Human metabolism is relatively inefficient at converting food energy into mechanical work. At best, your muscles operate at roughly 20% efficiency, meaning about 80% of the energy from food ends up as heat rather than motion. This is why you feel warm during exercise. It’s also why calorie expenditure during physical activity is much higher than the mechanical work you actually produce. If a task requires 35 kilojoules of mechanical work and your body operates at only 5% efficiency for that activity, you’d burn 700 kilojoules of food energy to accomplish it, with the remaining 665 kilojoules released as heat.
How It Works in a Refrigerator
A refrigerator is a practical demonstration of the first law.

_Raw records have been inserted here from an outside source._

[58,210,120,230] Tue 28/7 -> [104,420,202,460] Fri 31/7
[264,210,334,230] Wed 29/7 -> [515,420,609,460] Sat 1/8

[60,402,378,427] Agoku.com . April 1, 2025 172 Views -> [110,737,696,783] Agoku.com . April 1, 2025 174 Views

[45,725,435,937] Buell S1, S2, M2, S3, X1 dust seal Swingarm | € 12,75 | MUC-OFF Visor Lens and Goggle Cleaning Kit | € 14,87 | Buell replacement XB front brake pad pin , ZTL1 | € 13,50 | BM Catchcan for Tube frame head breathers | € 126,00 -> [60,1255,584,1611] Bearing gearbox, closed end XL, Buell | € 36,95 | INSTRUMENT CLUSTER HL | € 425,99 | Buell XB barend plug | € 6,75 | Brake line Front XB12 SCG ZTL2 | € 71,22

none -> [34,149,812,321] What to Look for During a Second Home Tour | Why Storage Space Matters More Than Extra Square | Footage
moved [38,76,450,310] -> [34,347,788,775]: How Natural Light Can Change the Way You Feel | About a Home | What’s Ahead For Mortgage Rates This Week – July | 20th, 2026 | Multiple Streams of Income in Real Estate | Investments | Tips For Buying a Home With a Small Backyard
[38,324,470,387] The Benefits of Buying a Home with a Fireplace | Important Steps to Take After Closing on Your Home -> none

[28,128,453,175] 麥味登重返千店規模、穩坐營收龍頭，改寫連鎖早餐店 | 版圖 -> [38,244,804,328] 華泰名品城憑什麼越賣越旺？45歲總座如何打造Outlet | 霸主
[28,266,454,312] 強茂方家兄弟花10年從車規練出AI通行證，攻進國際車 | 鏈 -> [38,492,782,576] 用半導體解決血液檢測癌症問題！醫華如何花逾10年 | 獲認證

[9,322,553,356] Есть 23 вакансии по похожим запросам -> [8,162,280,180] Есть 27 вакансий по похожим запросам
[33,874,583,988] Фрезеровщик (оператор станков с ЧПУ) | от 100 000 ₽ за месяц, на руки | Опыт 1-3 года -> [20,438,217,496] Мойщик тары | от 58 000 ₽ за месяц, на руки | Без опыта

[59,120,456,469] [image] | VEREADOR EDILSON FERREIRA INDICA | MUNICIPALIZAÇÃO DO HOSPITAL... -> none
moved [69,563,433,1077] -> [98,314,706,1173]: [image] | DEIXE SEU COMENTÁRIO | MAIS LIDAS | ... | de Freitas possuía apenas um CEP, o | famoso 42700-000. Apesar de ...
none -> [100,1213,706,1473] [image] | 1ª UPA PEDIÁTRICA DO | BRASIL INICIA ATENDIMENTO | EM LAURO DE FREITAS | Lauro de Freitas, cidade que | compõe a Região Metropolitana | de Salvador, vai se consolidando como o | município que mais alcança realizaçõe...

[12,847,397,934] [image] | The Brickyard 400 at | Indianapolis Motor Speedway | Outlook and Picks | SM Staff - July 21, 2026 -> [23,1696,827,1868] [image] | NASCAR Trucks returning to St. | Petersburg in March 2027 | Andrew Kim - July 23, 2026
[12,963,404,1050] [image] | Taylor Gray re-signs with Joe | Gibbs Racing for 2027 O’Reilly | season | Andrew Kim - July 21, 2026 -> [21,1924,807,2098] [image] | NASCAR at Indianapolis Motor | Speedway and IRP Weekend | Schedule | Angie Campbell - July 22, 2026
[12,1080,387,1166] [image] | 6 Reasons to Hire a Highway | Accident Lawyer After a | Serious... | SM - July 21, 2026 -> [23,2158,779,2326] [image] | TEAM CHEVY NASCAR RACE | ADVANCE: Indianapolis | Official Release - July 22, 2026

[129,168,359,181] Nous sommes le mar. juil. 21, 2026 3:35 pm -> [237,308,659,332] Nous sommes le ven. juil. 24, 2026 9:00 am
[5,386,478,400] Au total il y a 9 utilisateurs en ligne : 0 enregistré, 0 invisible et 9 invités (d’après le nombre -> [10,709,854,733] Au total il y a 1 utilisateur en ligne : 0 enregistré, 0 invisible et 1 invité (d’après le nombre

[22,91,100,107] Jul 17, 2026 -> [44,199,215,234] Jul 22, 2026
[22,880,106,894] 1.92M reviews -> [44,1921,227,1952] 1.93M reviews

It doesn’t “create” cold. Instead, it moves thermal energy from inside the fridge to the warmer kitchen air, using electrical work to make that transfer happen. The compressor does work on a circulating fluid, raising its temperature and pressure. That hot fluid then releases heat into the room through coils on the back or bottom of the fridge. The relationship is straightforward: the heat dumped into your kitchen equals the heat pulled from inside the fridge plus the electrical energy the compressor used. Every joule is accounted for.
This is why the area behind your refrigerator feels warm. The appliance isn’t generating heat from nothing. It’s relocating thermal energy from the food compartment and adding the energy from the electrical work on top of it. The first law holds perfectly: energy in equals energy out, every time.